(Structured diff data)
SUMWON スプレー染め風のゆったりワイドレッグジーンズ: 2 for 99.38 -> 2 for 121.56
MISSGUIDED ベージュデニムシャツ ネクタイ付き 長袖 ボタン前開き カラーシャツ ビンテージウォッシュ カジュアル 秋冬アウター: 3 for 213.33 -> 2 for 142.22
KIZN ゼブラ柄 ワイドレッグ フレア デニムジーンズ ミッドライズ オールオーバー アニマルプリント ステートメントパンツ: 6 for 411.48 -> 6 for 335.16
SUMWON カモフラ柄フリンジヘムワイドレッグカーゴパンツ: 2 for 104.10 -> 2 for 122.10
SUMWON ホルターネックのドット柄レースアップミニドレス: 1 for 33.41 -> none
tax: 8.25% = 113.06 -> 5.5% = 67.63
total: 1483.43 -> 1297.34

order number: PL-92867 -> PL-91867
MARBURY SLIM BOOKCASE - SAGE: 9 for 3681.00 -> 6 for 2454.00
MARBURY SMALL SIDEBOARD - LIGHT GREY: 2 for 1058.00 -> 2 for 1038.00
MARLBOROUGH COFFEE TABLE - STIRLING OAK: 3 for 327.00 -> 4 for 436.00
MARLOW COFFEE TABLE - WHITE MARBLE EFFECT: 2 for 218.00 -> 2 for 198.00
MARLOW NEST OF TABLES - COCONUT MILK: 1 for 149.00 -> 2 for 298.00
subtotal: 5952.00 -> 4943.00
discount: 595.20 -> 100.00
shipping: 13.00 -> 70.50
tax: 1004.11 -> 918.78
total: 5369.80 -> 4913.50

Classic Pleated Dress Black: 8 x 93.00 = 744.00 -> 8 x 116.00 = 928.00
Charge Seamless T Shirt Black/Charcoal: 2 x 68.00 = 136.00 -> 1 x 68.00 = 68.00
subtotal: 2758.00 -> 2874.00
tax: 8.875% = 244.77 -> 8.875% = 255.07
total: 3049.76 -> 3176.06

§ **WORK TASK**: Reading through the records above, report each line in which the string "MARBURY" is found.

§ **EXPECTED ANSWER**:
MARBURY SLIM BOOKCASE - SAGE: 9 for 3681.00 -> 6 for 2454.00
MARBURY SMALL SIDEBOARD - LIGHT GREY: 2 for 1058.00 -> 2 for 1038.00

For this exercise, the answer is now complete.